MATERIAL FOR THIS TASK -

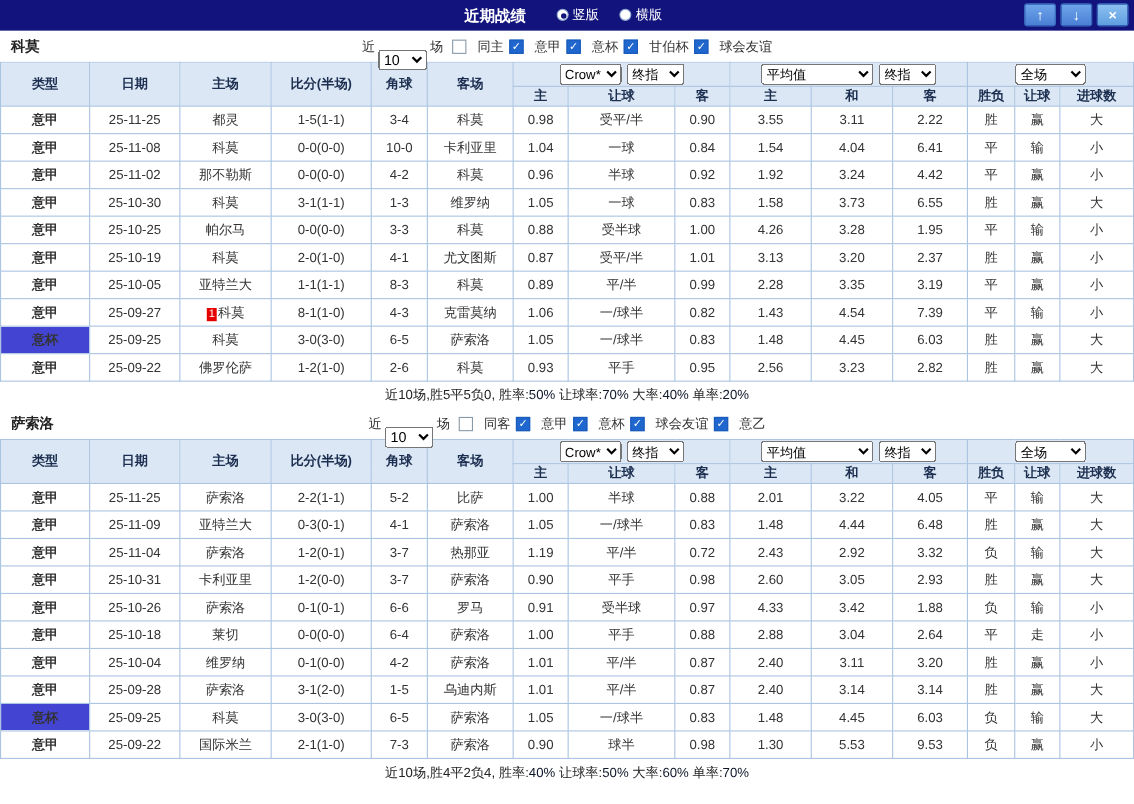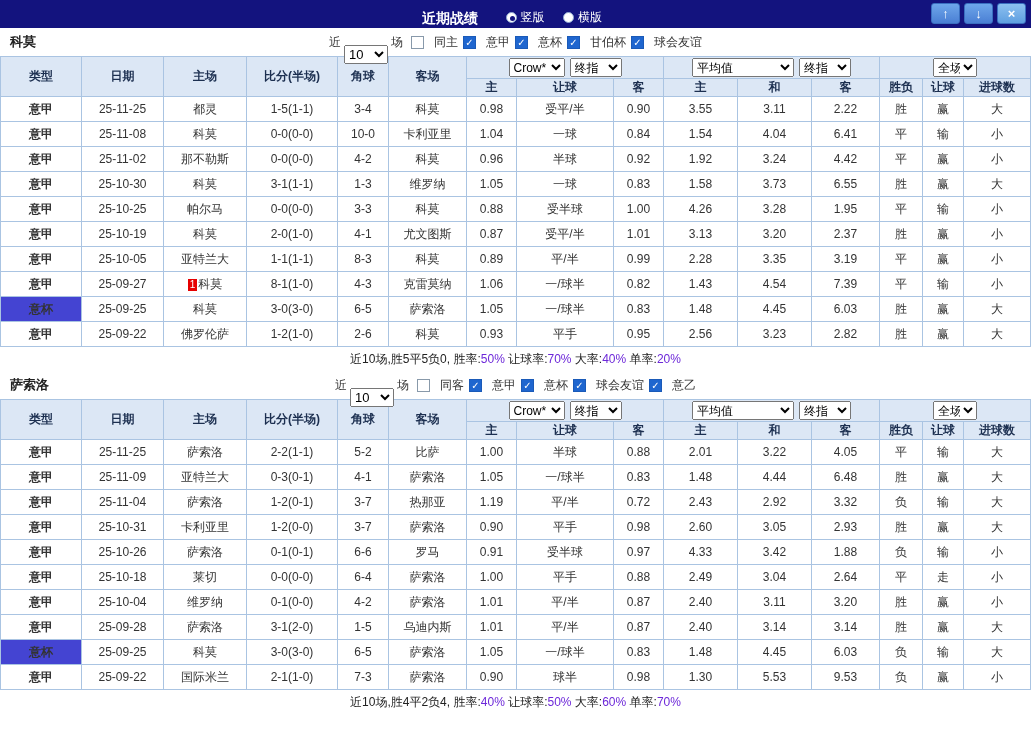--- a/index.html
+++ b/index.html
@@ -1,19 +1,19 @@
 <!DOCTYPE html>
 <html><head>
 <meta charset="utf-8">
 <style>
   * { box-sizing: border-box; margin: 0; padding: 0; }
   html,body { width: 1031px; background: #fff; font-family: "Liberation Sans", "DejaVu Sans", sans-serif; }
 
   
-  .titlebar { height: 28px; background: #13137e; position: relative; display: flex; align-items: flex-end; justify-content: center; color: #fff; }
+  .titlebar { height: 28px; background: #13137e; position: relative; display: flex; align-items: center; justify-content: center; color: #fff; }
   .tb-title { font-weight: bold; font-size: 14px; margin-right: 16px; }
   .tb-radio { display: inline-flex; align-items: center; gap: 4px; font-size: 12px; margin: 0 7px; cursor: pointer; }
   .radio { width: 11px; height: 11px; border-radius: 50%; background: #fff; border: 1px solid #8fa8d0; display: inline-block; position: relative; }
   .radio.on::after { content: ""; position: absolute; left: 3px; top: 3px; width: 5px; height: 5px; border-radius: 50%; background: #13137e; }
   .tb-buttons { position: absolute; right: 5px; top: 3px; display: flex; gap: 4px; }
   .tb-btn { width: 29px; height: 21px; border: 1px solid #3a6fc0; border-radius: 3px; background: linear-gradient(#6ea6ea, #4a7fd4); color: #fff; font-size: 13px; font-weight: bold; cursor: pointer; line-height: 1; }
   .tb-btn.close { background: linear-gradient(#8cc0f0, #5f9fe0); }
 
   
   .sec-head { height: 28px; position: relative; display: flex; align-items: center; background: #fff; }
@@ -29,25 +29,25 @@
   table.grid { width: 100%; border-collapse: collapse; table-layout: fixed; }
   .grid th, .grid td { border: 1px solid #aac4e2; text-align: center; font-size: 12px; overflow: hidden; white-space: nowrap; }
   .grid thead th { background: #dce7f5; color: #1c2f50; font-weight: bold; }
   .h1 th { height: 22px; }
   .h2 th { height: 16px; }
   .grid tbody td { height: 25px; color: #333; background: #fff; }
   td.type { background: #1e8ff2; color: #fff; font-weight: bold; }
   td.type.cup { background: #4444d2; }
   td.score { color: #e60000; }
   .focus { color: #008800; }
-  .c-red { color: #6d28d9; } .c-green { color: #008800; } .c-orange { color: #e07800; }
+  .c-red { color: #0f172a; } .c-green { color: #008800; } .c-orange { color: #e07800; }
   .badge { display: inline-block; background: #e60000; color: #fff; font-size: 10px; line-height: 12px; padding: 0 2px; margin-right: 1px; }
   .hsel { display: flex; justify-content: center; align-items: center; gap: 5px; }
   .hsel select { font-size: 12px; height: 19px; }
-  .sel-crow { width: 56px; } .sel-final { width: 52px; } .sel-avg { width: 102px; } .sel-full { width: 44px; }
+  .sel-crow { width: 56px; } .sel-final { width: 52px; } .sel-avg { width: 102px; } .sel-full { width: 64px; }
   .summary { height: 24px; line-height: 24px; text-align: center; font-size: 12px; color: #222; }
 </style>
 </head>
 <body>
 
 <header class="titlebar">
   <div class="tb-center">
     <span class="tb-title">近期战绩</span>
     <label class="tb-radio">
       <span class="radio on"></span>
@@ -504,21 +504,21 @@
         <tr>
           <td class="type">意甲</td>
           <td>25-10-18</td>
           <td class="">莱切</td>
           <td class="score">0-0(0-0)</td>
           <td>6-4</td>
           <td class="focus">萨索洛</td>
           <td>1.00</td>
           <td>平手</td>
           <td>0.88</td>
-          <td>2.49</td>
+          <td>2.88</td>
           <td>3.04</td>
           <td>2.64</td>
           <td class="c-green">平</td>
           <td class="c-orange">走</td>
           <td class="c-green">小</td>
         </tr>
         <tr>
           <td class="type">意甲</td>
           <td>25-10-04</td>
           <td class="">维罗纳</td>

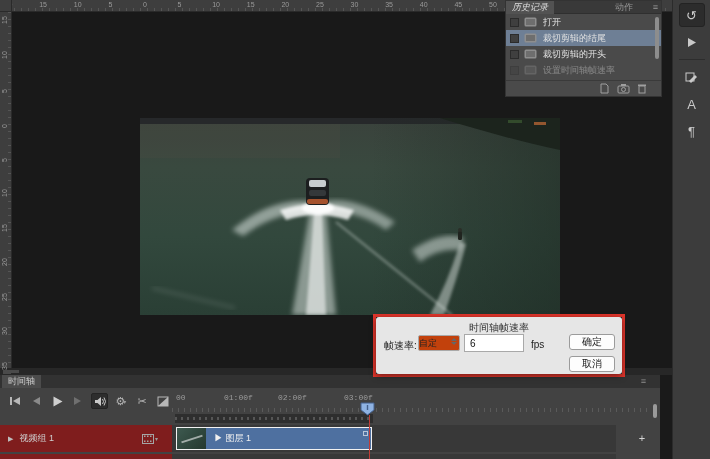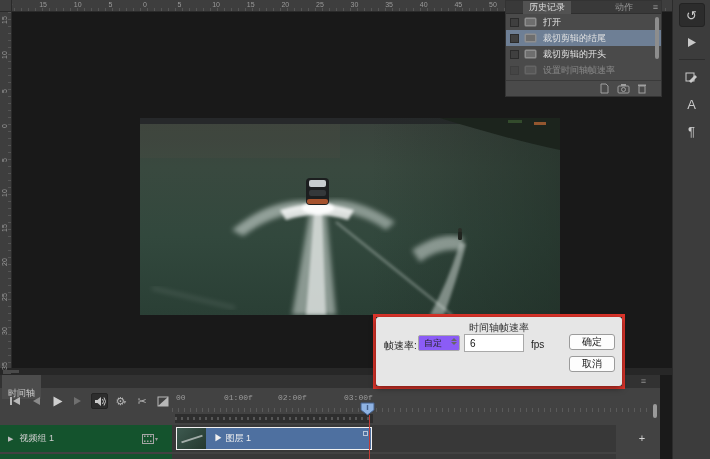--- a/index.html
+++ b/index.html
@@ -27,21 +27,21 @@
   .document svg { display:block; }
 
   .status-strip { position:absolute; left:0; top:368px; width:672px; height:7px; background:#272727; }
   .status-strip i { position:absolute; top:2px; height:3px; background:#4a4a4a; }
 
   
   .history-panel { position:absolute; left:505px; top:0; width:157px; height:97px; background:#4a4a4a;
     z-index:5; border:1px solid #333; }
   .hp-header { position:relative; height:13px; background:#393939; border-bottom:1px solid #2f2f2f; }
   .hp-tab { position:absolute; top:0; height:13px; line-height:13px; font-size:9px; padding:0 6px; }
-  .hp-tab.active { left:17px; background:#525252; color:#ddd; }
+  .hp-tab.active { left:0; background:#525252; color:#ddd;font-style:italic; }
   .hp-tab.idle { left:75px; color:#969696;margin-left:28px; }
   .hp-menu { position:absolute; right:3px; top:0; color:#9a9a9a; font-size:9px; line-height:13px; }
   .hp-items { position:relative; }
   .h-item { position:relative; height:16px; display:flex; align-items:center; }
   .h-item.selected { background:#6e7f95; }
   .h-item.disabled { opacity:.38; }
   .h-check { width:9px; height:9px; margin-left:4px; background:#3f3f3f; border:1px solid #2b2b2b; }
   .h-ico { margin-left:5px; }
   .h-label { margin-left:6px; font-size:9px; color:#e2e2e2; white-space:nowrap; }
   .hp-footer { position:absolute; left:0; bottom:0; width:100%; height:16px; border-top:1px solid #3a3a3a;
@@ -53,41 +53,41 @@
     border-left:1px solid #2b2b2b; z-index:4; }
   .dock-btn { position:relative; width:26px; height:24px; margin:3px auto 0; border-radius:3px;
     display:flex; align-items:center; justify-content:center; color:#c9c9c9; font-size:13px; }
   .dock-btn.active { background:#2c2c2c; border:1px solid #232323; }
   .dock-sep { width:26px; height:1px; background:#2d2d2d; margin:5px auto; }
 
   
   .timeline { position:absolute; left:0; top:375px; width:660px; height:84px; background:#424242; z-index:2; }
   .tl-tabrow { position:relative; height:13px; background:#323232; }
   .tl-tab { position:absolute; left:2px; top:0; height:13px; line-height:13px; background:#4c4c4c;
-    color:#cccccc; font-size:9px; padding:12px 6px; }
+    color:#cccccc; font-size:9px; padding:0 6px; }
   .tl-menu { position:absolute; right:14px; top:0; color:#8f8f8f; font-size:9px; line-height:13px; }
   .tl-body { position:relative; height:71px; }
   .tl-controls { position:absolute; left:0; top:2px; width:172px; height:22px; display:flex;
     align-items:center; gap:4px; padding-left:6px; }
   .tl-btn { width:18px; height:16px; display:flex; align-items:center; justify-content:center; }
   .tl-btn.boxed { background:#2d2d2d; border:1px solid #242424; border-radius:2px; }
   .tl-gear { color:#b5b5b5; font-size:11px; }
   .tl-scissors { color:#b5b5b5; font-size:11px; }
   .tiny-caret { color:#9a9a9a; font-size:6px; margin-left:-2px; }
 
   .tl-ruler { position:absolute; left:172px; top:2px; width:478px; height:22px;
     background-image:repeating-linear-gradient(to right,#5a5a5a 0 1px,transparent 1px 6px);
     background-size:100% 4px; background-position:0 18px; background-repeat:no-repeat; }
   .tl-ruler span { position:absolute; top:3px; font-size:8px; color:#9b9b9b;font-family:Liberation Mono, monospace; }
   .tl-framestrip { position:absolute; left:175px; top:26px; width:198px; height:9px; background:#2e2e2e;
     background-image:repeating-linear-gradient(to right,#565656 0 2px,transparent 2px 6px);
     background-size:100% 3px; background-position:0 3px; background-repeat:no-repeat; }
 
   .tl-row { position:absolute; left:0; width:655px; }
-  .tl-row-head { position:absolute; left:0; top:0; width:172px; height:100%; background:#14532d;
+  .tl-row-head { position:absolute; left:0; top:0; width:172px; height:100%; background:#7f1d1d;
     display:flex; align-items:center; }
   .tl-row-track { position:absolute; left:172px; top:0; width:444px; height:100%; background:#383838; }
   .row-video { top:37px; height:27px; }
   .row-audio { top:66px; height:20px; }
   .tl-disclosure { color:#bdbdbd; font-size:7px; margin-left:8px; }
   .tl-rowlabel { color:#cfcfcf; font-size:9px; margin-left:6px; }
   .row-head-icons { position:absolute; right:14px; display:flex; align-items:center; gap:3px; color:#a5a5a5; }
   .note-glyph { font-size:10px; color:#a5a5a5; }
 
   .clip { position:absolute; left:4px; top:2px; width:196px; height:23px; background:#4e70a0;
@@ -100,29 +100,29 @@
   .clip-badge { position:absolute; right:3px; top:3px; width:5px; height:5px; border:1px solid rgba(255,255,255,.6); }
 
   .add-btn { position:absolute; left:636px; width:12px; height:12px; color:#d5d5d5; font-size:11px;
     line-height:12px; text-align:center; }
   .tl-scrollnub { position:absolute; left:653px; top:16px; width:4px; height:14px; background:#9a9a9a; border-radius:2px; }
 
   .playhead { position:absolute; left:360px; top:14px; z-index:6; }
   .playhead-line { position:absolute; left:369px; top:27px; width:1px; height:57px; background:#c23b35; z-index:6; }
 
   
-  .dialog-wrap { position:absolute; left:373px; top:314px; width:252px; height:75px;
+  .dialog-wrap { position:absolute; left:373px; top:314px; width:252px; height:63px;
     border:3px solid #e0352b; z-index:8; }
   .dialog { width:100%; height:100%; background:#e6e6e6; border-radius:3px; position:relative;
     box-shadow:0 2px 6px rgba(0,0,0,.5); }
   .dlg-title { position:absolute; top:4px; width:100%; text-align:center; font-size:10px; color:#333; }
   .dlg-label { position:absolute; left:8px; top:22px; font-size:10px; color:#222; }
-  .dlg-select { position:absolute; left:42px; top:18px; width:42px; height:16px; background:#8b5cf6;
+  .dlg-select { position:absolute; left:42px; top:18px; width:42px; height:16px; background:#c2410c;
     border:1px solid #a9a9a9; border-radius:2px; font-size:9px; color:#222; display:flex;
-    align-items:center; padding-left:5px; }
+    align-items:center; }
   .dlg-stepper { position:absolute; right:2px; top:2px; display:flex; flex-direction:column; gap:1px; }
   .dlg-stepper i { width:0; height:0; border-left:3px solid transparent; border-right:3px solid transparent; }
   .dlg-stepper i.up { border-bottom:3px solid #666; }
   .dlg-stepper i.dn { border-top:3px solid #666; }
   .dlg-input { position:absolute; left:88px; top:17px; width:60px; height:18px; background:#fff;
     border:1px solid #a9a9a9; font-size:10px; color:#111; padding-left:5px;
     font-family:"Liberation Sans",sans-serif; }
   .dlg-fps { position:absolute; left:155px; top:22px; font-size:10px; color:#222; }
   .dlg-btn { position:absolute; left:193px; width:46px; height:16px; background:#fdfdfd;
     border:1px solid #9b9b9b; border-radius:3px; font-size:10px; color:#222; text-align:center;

ABOUT THIS EXERCISE - Search the listing for the word "header" and return each line that holds it.

REPLY -
 <header class="titlebar">
   .hp-header { position:relative; height:13px; background:#393939; border-bottom:1px solid #2f2f2f; }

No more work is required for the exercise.